主に商店や施設などが客足が途絶えて寂れている状態を指すのに用いられます。
活気がなくなり、訪れる人がいない寂しい状況を色濃く表現します。
芋を洗うようの英語表現をご紹介
「芋を洗うよう」の状況を英語で表現する場合、ふさわしい表現は“packed like sardines”が近いでしょう。
「イワシのように詰め込まれた」という意味で、非常に多くの人が狭い空間に密集している様子を描写します。
人々が密接して動くことが困難な状況を表すのに用いられます。
The morning train was packed like sardines, making it hard to even move an inch.

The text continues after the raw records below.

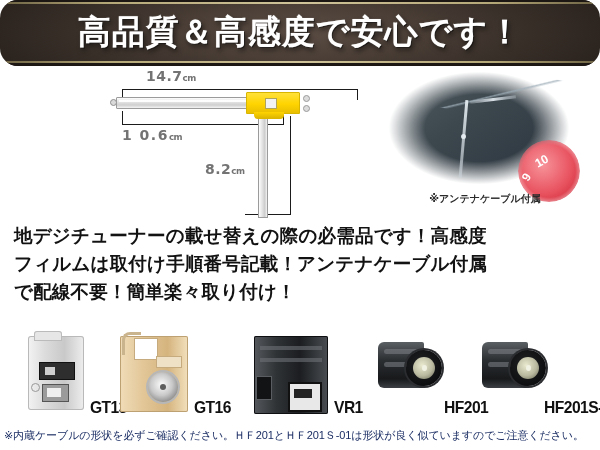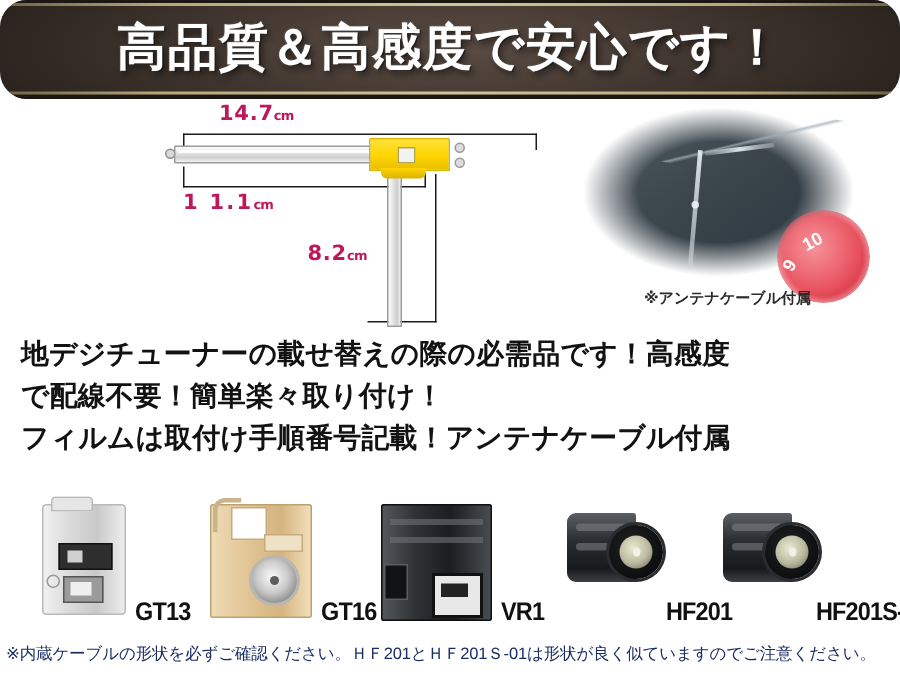"14.7cm" .dim-label { color: #be185d -> #737373 }
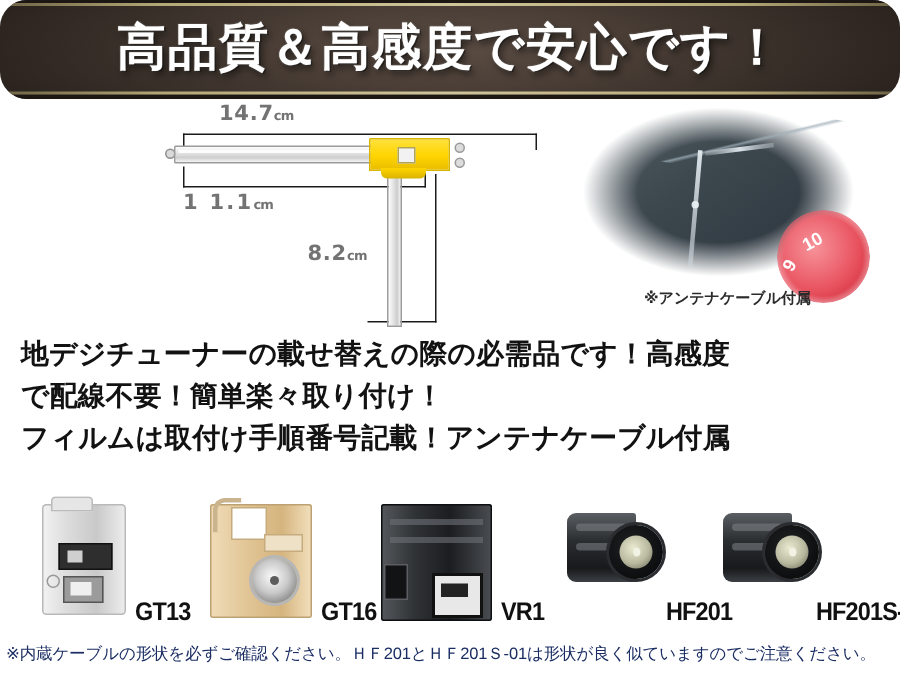"1 1.1" span { text: 1.1 -> 0.6 }
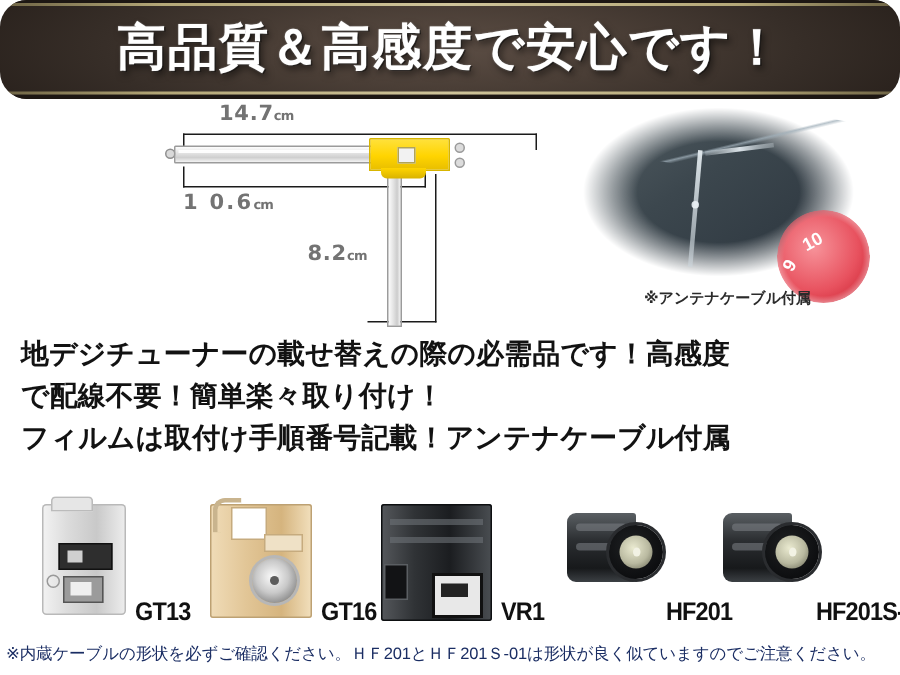"で配線不要！簡単楽々取り付け！" span.line { order: before "フィルムは取付け手順番号記載！アンテナケーブル付属" -> after "フィルムは取付け手順番号記載！アンテナケーブル付属" }
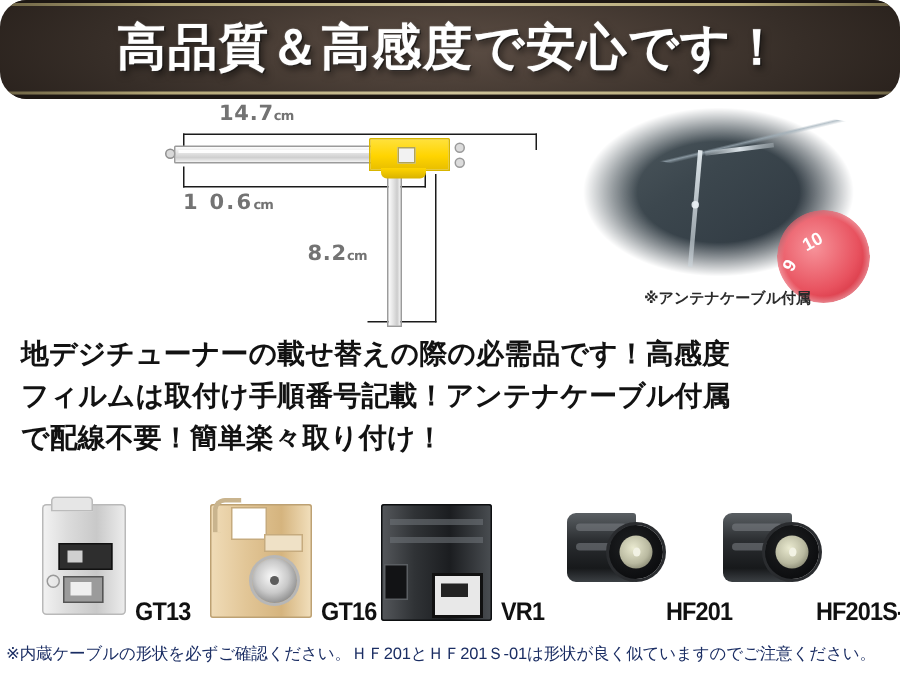"GT16" .c2 { left: 138px -> 118px }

(朝の電車は芋を洗うようで、一歩動くのも大変だった。)
といった形で使われます。
まとめ
「芋を洗うよう」は、人や物が混雑している様子を描写する表現です。
昔は、水を入れた容器の中で里芋をかき混ぜ、互いに擦り合わせて泥を落としていました。
この過程で里芋同士がぶつかり合う様子から、「芋を洗うよう」という表現が生まれました。
食材の下処理という日常の一コマですが、興味深い歴史がありますね。
様々な場面で使える表現ですが、このような背景を知ると日常のコミュニケーションがより豊かになるでしょう。